Description of the task →
Write out, word for word, every line in the data below from the one containing "moved [40,142,423,979] ->" to the one containing "none -> [84,1781,858,1963]", both of them included.

Input records →
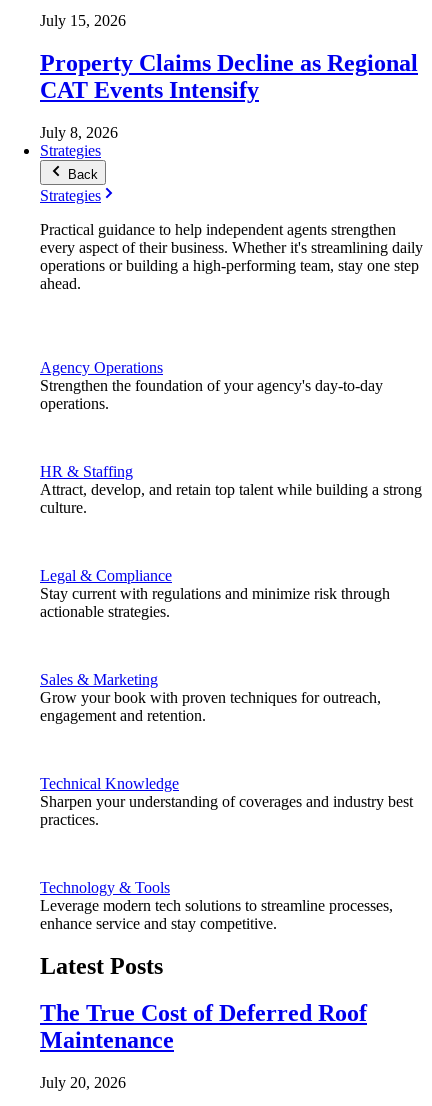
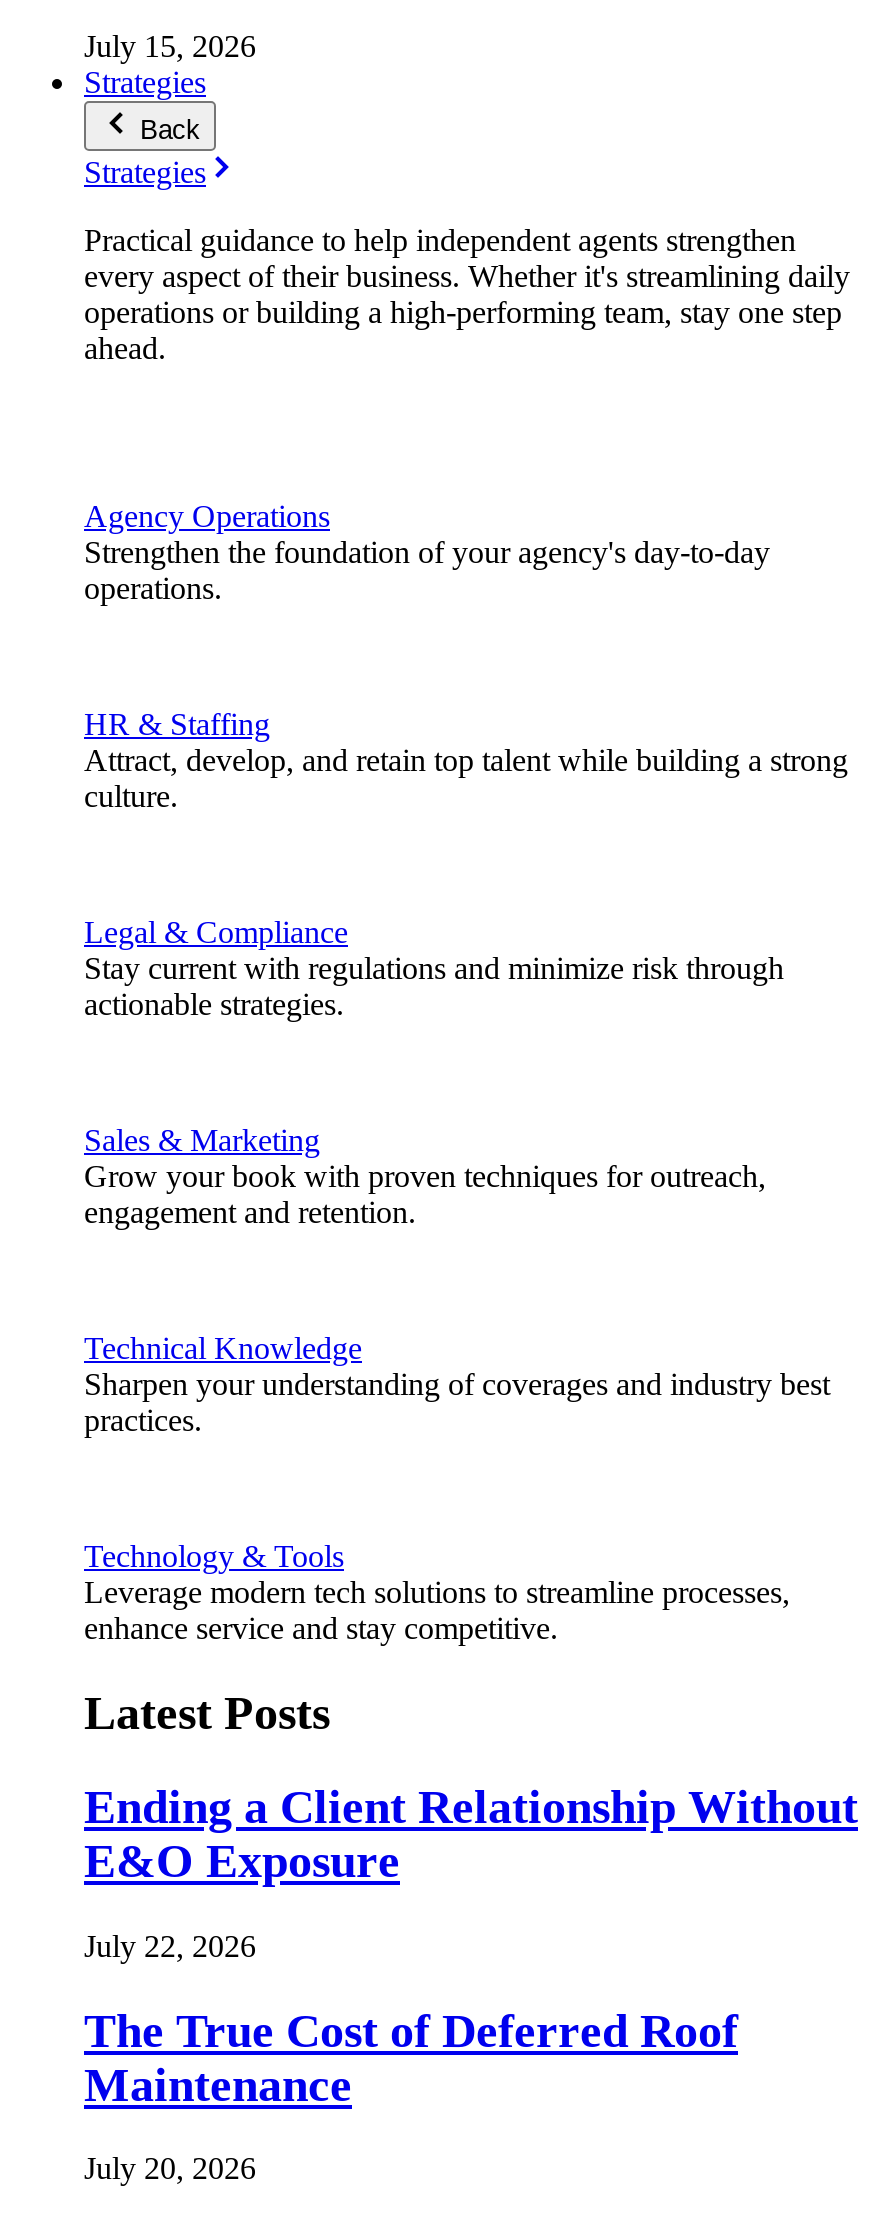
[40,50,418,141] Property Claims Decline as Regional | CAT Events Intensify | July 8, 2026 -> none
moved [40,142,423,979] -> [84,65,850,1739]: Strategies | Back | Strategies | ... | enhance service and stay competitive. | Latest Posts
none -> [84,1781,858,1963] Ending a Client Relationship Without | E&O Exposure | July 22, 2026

--

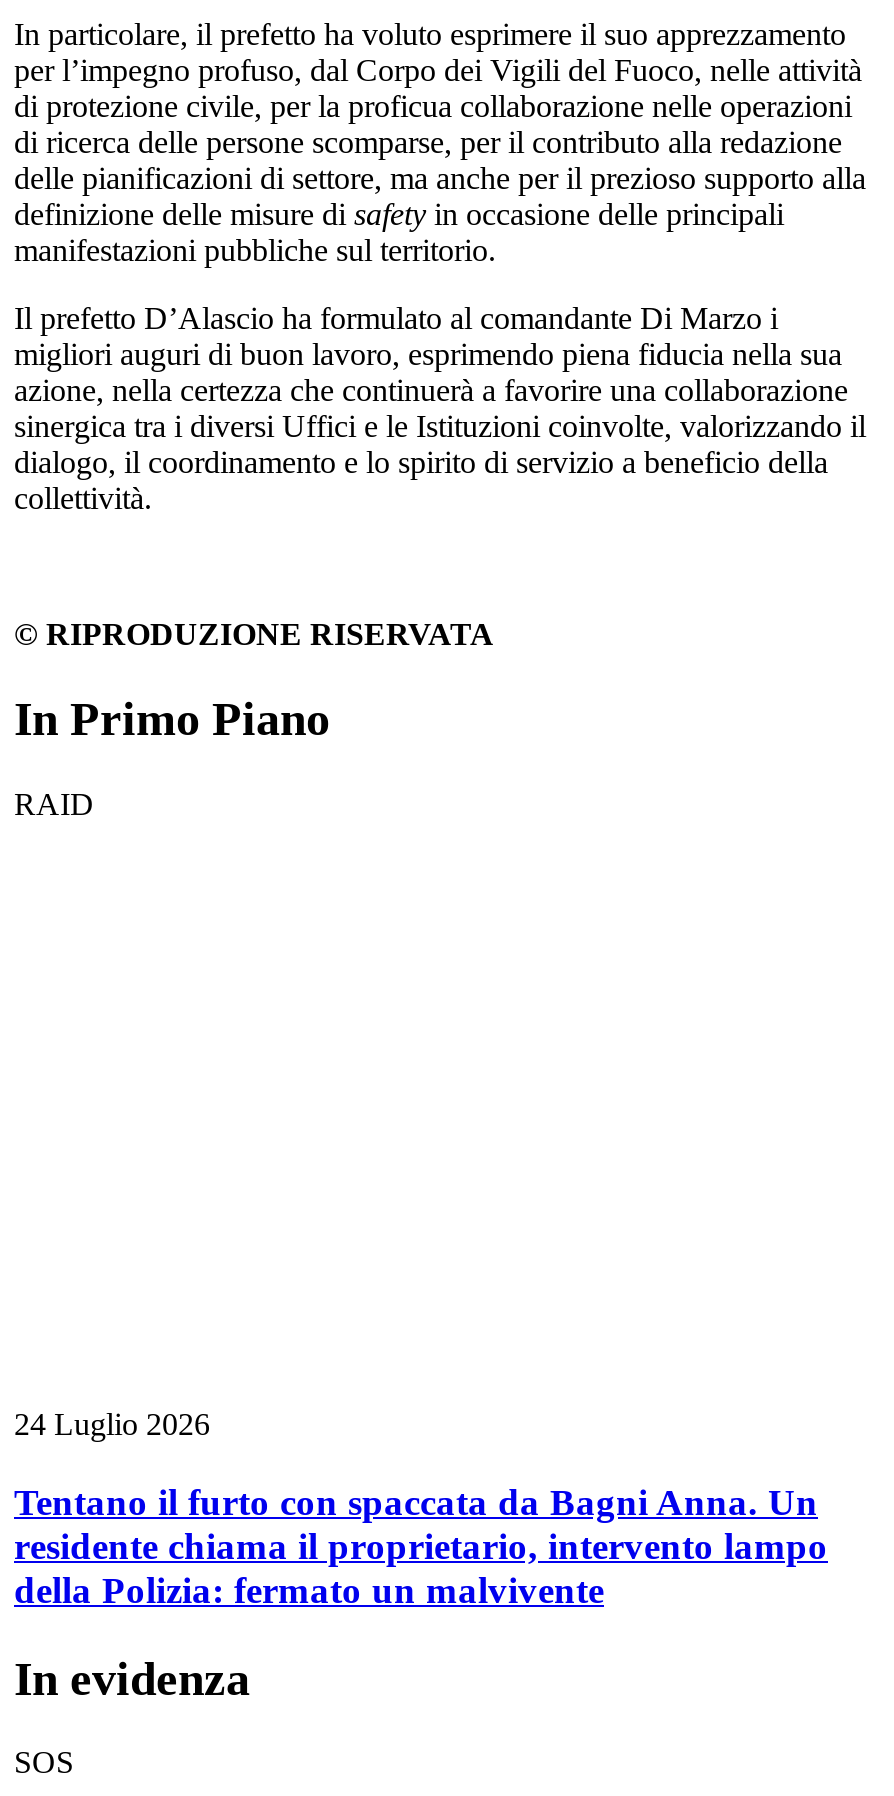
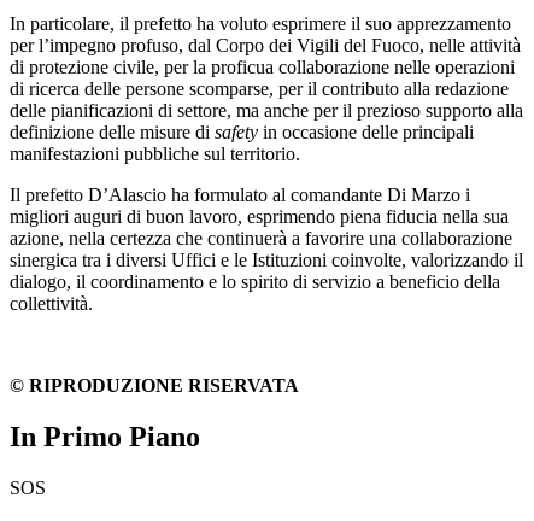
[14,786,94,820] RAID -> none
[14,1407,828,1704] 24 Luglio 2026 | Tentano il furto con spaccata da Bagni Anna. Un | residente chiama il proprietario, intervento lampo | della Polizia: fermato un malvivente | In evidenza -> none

Answer to the exercise →
moved [40,142,423,979] -> [84,65,850,1739]: Strategies | Back | Strategies | ... | enhance service and stay competitive. | Latest Posts
none -> [84,1781,858,1963] Ending a Client Relationship Without | E&O Exposure | July 22, 2026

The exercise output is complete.